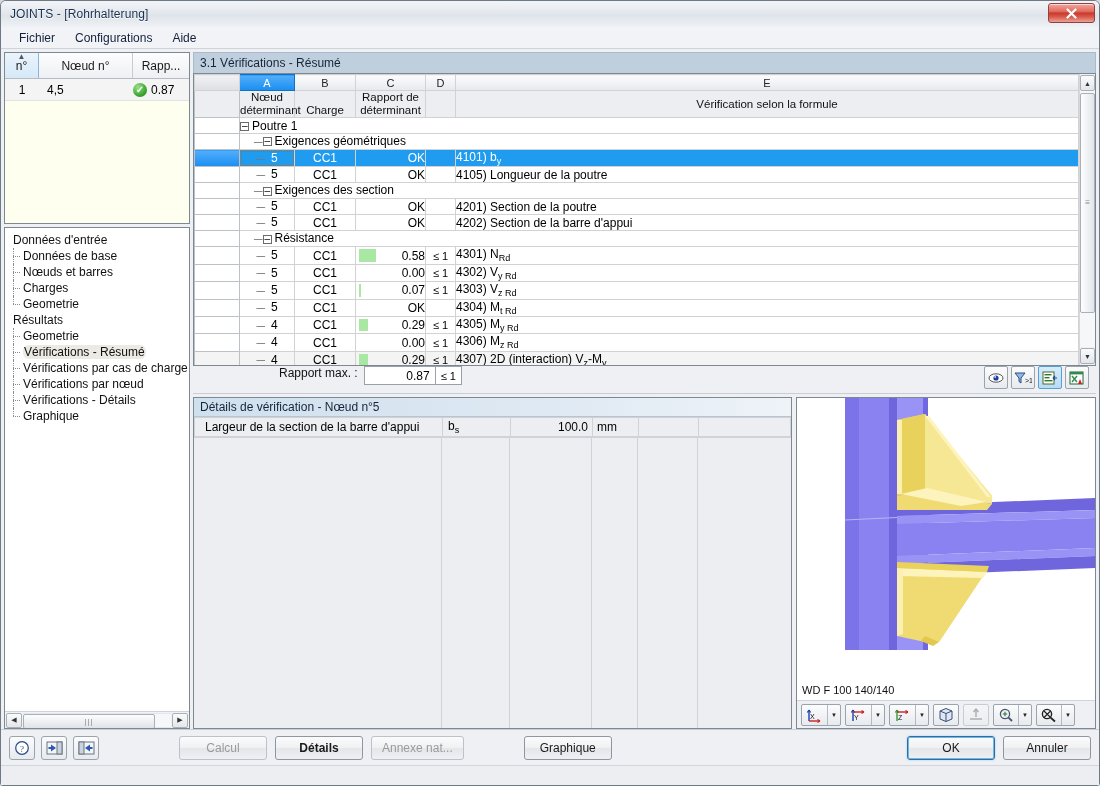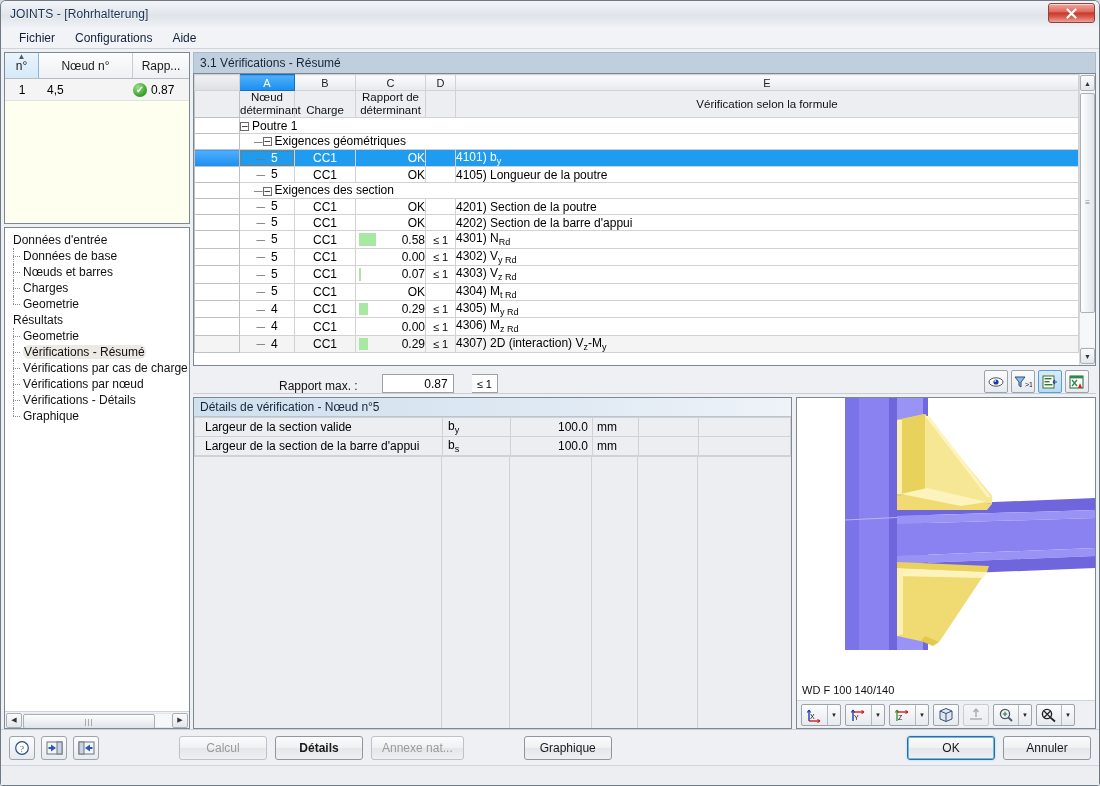--- a/index.html
+++ b/index.html
@@ -220,24 +220,23 @@
     background: linear-gradient(90deg,#fefeff,#e1e5ea);
     border:1px solid #a9b0b8; border-radius:2px;
     display:flex; align-items:center; justify-content:center;
     color:#888; font-size:8px;
   }
   .vsb-grip { line-height:2px; }
   
   .ratio-strip {
     height: 28px; flex:0 0 28px;
     background:#eef0f3;
-    display:flex; align-items:flex-end;
+    display:flex; align-items:flex-start;
     padding: 0 4px;
     border-bottom: 1px solid #c9ced5;
-    gap: 18px;
   }
   .ratio-lbl { margin-left: 82px; color:#111; }
   .ratio-val {
     width: 72px; height: 19px; margin-left: 6px;
     border:1px solid #9aa1a9; background:#fff;
     display:flex; align-items:center; justify-content:flex-end;
     padding-right:5px; font-size:12px;
   }
   .ratio-cmp {
     height:19px; border:1px solid #9aa1a9; border-left:none;
@@ -478,20 +477,24 @@
                 <tr class="grp">
                   <td class="rowhdr"></td>
                   <td class="c-num cellA"><span class="tline" style="margin-right: 6px;">─</span><span>5</span></td>
                   <td class="c-num">CC1</td>
                   <td class="c-ratio"><span style="position: relative;">OK</span></td>
                   <td class="c-cmp"></td>
                   <td class="c-formula"><span>4202) Section de la barre d'appui</span></td>
                 </tr>
                 <tr class="grp">
                   <td class="rowhdr"></td>
+                  <td colspan="5" class="tree-cell"><span style="padding-left: 14px;"><span class="tline">─</span><span class="expander">−</span><span>Résistance</span></span></td>
+                </tr>
+                <tr class="grp">
+                  <td class="rowhdr"></td>
                   <td class="c-num cellA"><span class="tline" style="margin-right: 6px;">─</span><span>5</span></td>
                   <td class="c-num">CC1</td>
                   <td class="c-ratio"><div class="bar" style="width: 17px;"></div><span style="position: relative;">0.58</span></td>
                   <td class="c-cmp">≤ 1</td>
                   <td class="c-formula"><span>4301) N</span><sub style="font-size: 9px;">Rd</sub></td>
                 </tr>
                 <tr class="grp">
                   <td class="rowhdr"></td>
                   <td class="c-num cellA"><span class="tline" style="margin-right: 6px;">─</span><span>5</span></td>
                   <td class="c-num">CC1</td>
@@ -598,28 +601,20 @@
             <colgroup>
               <col style="width:248px">
                 <col style="width:68px">
                 <col style="width:82px">
               <col style="width:46px">
                 <col style="width:60px">
                 <col>
             </colgroup>
             <tbody id="det-body">
                 <tr>
-                  <td class="name">Largeur de la section valide</td>
-                  <td class="sym"><span>b</span><sub style="font-size: 9px;">y</sub></td>
-                  <td class="val">100.0</td>
-                  <td class="unit">mm</td>
-                  <td></td>
-                  <td></td>
-                </tr>
-                <tr>
                   <td class="name">Largeur de la section de la barre d'appui</td>
                   <td class="sym"><span>b</span><sub style="font-size: 9px;">s</sub></td>
                   <td class="val">100.0</td>
                   <td class="unit">mm</td>
                   <td></td>
                   <td></td>
                 </tr>
               </tbody>
           </table>
           <div class="det-fill">

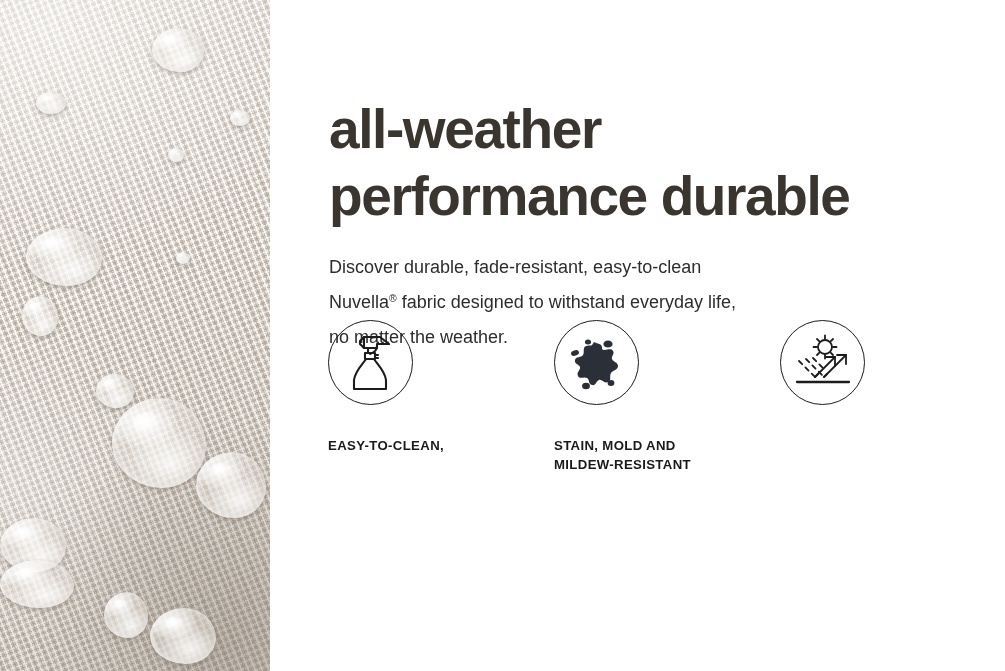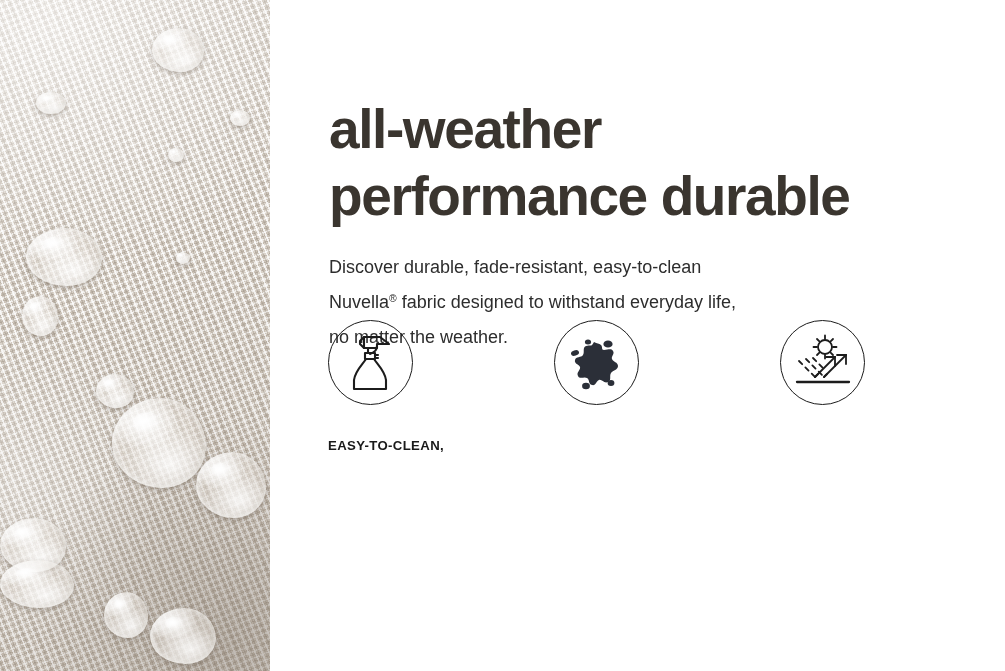--- a/index.html
+++ b/index.html
@@ -214,20 +214,22 @@
                      C13 30 8 30 9 26 C10 22 15 24 17 21 C19 18 16 14 20 12
                      C24 10 25 14 28 8 Z"></path>
             <ellipse cx="42" cy="10" rx="4.6" ry="3.6"></ellipse>
             <ellipse cx="22" cy="8" rx="3.1" ry="2.5"></ellipse>
             <ellipse cx="9" cy="19" rx="4.1" ry="2.7" transform="rotate(-18 9 19)"></ellipse>
             <ellipse cx="20" cy="52" rx="3.9" ry="3.3"></ellipse>
             <ellipse cx="45" cy="49" rx="3.4" ry="2.9"></ellipse>
           </svg>
         </div>
         <div class="feature-caption">
+          <span class="cap-line">STAIN, MOLD AND</span>
+          <span class="cap-line">MILDEW-RESISTANT</span>
         </div>
       </div>
 
       <div class="feature">
         <div class="icon-circle">
           <svg width="62" height="58" viewBox="0 0 62 58" fill="none" stroke="#1c1c1c" stroke-width="1.8" stroke-linecap="round">
 
             <circle cx="33" cy="13" r="7"></circle>
             <path d="M33 1.5 L33 5 M33 21 L33 24.5
                      M21.5 13 L25 13 M41 13 L44.5 13

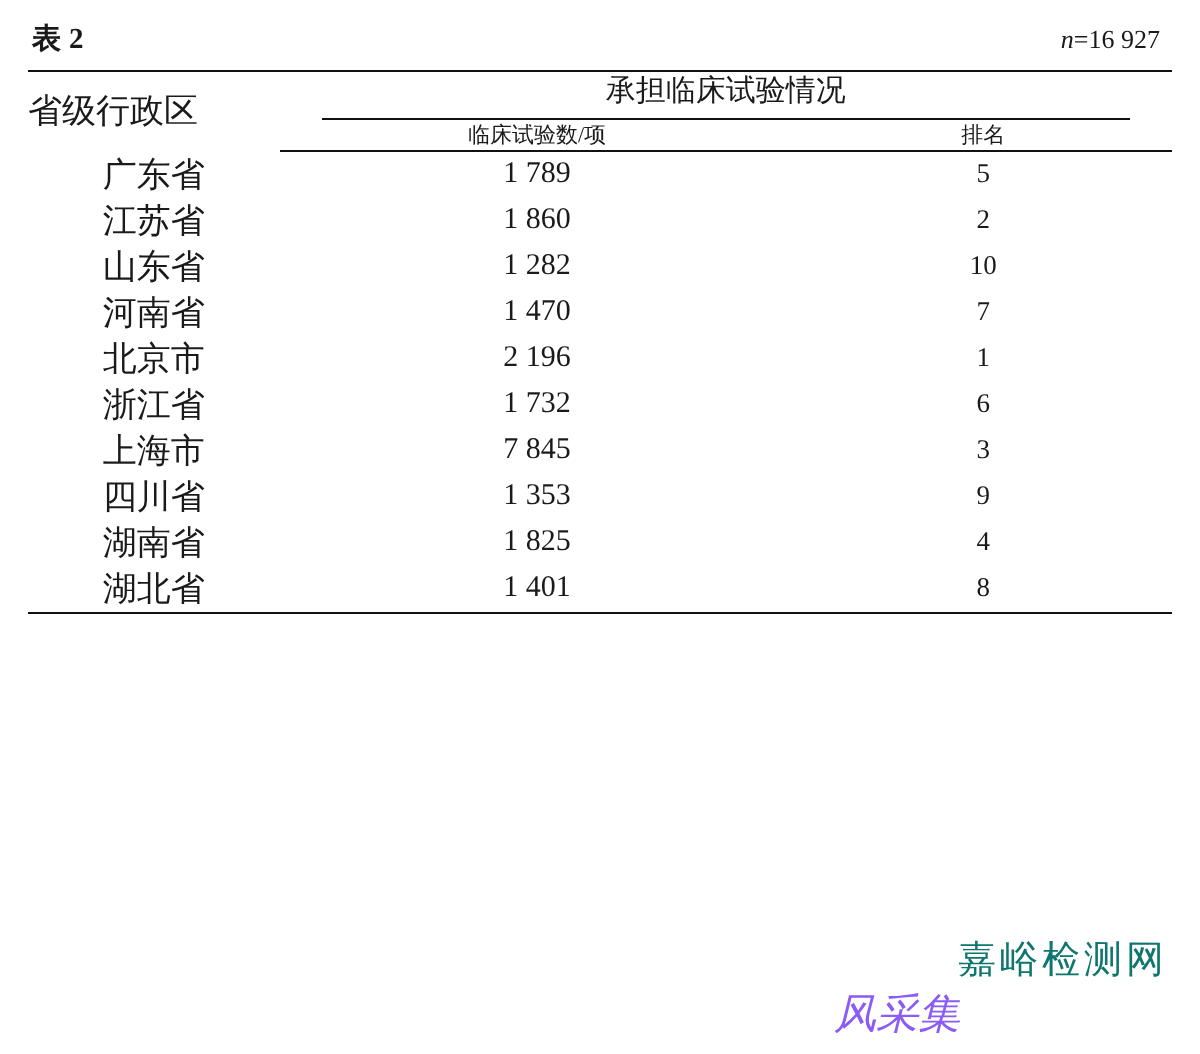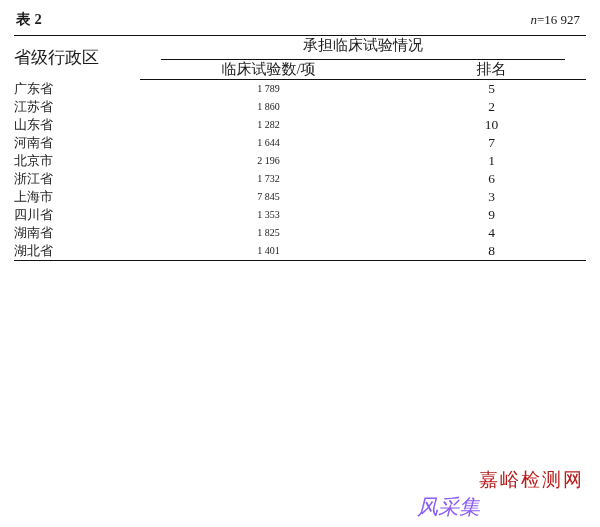--- a/index.html
+++ b/index.html
@@ -78,53 +78,53 @@
     text-align: center;
     padding: 8px 0 5px 0;
     font-size: 15px;
   }
   .group-underline {
     border-bottom: 0.9px solid #111;
   }
   .th-sub {
     text-align: center;
     padding: 8px 0 9px 0;
-    font-size: 15px;
+    font-size: 11px;
   }
   .col-count { width: 45%; }
   .col-rank  { width: 33%; }
 
   
   tbody tr td {
     padding: 11.5px 0;
   }
   td.region {
-    text-align: left;
+    text-align: center;
     padding-left: 8px;
-    font-size: 13px;
+    font-size: 17px;
   }
   td.num {
     text-align: center;
-    font-size: 10px;
+    font-size: 15px;
   }
   td.rank {
     text-align: center;
     font-size: 13.5px;
   }
   
   .wm {
     position: absolute;
     pointer-events: none;
     user-select: none;
   }
   .wm-main {
     right: 16px;
     bottom: 34px;
     font-size: 19px;
-    color: #b91c1c;
+    color: #0f766e;
     font-family: "Liberation Sans", sans-serif;
     letter-spacing: 2px;
   }
   .wm-sub {
     right: 22px;
     bottom: 12px;
     font-size: 12px;
     color: #d2d2d2;
     font-family: "Liberation Sans", sans-serif;
     letter-spacing: 1px;
@@ -183,21 +183,21 @@
         <td class="num">1 860</td>
         <td class="rank">2</td>
       </tr>
       <tr>
         <td class="region">山东省</td>
         <td class="num">1 282</td>
         <td class="rank">10</td>
       </tr>
       <tr>
         <td class="region">河南省</td>
-        <td class="num">1 644</td>
+        <td class="num">1 470</td>
         <td class="rank">7</td>
       </tr>
       <tr>
         <td class="region">北京市</td>
         <td class="num">2 196</td>
         <td class="rank">1</td>
       </tr>
       <tr>
         <td class="region">浙江省</td>
         <td class="num">1 732</td>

____

▶ [TRY IT]
An exact repeat of the listing above, pictures excluded, is the answer.

▶ [YOUR RESPONSE]
--- a/index.html
+++ b/index.html
@@ -220,24 +220,23 @@
     background: linear-gradient(90deg,#fefeff,#e1e5ea);
     border:1px solid #a9b0b8; border-radius:2px;
     display:flex; align-items:center; justify-content:center;
     color:#888; font-size:8px;
   }
   .vsb-grip { line-height:2px; }
   
   .ratio-strip {
     height: 28px; flex:0 0 28px;
     background:#eef0f3;
-    display:flex; align-items:flex-end;
+    display:flex; align-items:flex-start;
     padding: 0 4px;
     border-bottom: 1px solid #c9ced5;
-    gap: 18px;
   }
   .ratio-lbl { margin-left: 82px; color:#111; }
   .ratio-val {
     width: 72px; height: 19px; margin-left: 6px;
     border:1px solid #9aa1a9; background:#fff;
     display:flex; align-items:center; justify-content:flex-end;
     padding-right:5px; font-size:12px;
   }
   .ratio-cmp {
     height:19px; border:1px solid #9aa1a9; border-left:none;
@@ -478,20 +477,24 @@
                 <tr class="grp">
                   <td class="rowhdr"></td>
                   <td class="c-num cellA"><span class="tline" style="margin-right: 6px;">─</span><span>5</span></td>
                   <td class="c-num">CC1</td>
                   <td class="c-ratio"><span style="position: relative;">OK</span></td>
                   <td class="c-cmp"></td>
                   <td class="c-formula"><span>4202) Section de la barre d'appui</span></td>
                 </tr>
                 <tr class="grp">
                   <td class="rowhdr"></td>
+                  <td colspan="5" class="tree-cell"><span style="padding-left: 14px;"><span class="tline">─</span><span class="expander">−</span><span>Résistance</span></span></td>
+                </tr>
+                <tr class="grp">
+                  <td class="rowhdr"></td>
                   <td class="c-num cellA"><span class="tline" style="margin-right: 6px;">─</span><span>5</span></td>
                   <td class="c-num">CC1</td>
                   <td class="c-ratio"><div class="bar" style="width: 17px;"></div><span style="position: relative;">0.58</span></td>
                   <td class="c-cmp">≤ 1</td>
                   <td class="c-formula"><span>4301) N</span><sub style="font-size: 9px;">Rd</sub></td>
                 </tr>
                 <tr class="grp">
                   <td class="rowhdr"></td>
                   <td class="c-num cellA"><span class="tline" style="margin-right: 6px;">─</span><span>5</span></td>
                   <td class="c-num">CC1</td>
@@ -598,28 +601,20 @@
             <colgroup>
               <col style="width:248px">
                 <col style="width:68px">
                 <col style="width:82px">
               <col style="width:46px">
                 <col style="width:60px">
                 <col>
             </colgroup>
             <tbody id="det-body">
                 <tr>
-                  <td class="name">Largeur de la section valide</td>
-                  <td class="sym"><span>b</span><sub style="font-size: 9px;">y</sub></td>
-                  <td class="val">100.0</td>
-                  <td class="unit">mm</td>
-                  <td></td>
-                  <td></td>
-                </tr>
-                <tr>
                   <td class="name">Largeur de la section de la barre d'appui</td>
                   <td class="sym"><span>b</span><sub style="font-size: 9px;">s</sub></td>
                   <td class="val">100.0</td>
                   <td class="unit">mm</td>
                   <td></td>
                   <td></td>
                 </tr>
               </tbody>
           </table>
           <div class="det-fill">

--- a/index.html
+++ b/index.html
@@ -214,20 +214,22 @@
                      C13 30 8 30 9 26 C10 22 15 24 17 21 C19 18 16 14 20 12
                      C24 10 25 14 28 8 Z"></path>
             <ellipse cx="42" cy="10" rx="4.6" ry="3.6"></ellipse>
             <ellipse cx="22" cy="8" rx="3.1" ry="2.5"></ellipse>
             <ellipse cx="9" cy="19" rx="4.1" ry="2.7" transform="rotate(-18 9 19)"></ellipse>
             <ellipse cx="20" cy="52" rx="3.9" ry="3.3"></ellipse>
             <ellipse cx="45" cy="49" rx="3.4" ry="2.9"></ellipse>
           </svg>
         </div>
         <div class="feature-caption">
+          <span class="cap-line">STAIN, MOLD AND</span>
+          <span class="cap-line">MILDEW-RESISTANT</span>
         </div>
       </div>
 
       <div class="feature">
         <div class="icon-circle">
           <svg width="62" height="58" viewBox="0 0 62 58" fill="none" stroke="#1c1c1c" stroke-width="1.8" stroke-linecap="round">
 
             <circle cx="33" cy="13" r="7"></circle>
             <path d="M33 1.5 L33 5 M33 21 L33 24.5
                      M21.5 13 L25 13 M41 13 L44.5 13

--- a/index.html
+++ b/index.html
@@ -78,53 +78,53 @@
     text-align: center;
     padding: 8px 0 5px 0;
     font-size: 15px;
   }
   .group-underline {
     border-bottom: 0.9px solid #111;
   }
   .th-sub {
     text-align: center;
     padding: 8px 0 9px 0;
-    font-size: 15px;
+    font-size: 11px;
   }
   .col-count { width: 45%; }
   .col-rank  { width: 33%; }
 
   
   tbody tr td {
     padding: 11.5px 0;
   }
   td.region {
-    text-align: left;
+    text-align: center;
     padding-left: 8px;
-    font-size: 13px;
+    font-size: 17px;
   }
   td.num {
     text-align: center;
-    font-size: 10px;
+    font-size: 15px;
   }
   td.rank {
     text-align: center;
     font-size: 13.5px;
   }
   
   .wm {
     position: absolute;
     pointer-events: none;
     user-select: none;
   }
   .wm-main {
     right: 16px;
     bottom: 34px;
     font-size: 19px;
-    color: #b91c1c;
+    color: #0f766e;
     font-family: "Liberation Sans", sans-serif;
     letter-spacing: 2px;
   }
   .wm-sub {
     right: 22px;
     bottom: 12px;
     font-size: 12px;
     color: #d2d2d2;
     font-family: "Liberation Sans", sans-serif;
     letter-spacing: 1px;
@@ -183,21 +183,21 @@
         <td class="num">1 860</td>
         <td class="rank">2</td>
       </tr>
       <tr>
         <td class="region">山东省</td>
         <td class="num">1 282</td>
         <td class="rank">10</td>
       </tr>
       <tr>
         <td class="region">河南省</td>
-        <td class="num">1 644</td>
+        <td class="num">1 470</td>
         <td class="rank">7</td>
       </tr>
       <tr>
         <td class="region">北京市</td>
         <td class="num">2 196</td>
         <td class="rank">1</td>
       </tr>
       <tr>
         <td class="region">浙江省</td>
         <td class="num">1 732</td>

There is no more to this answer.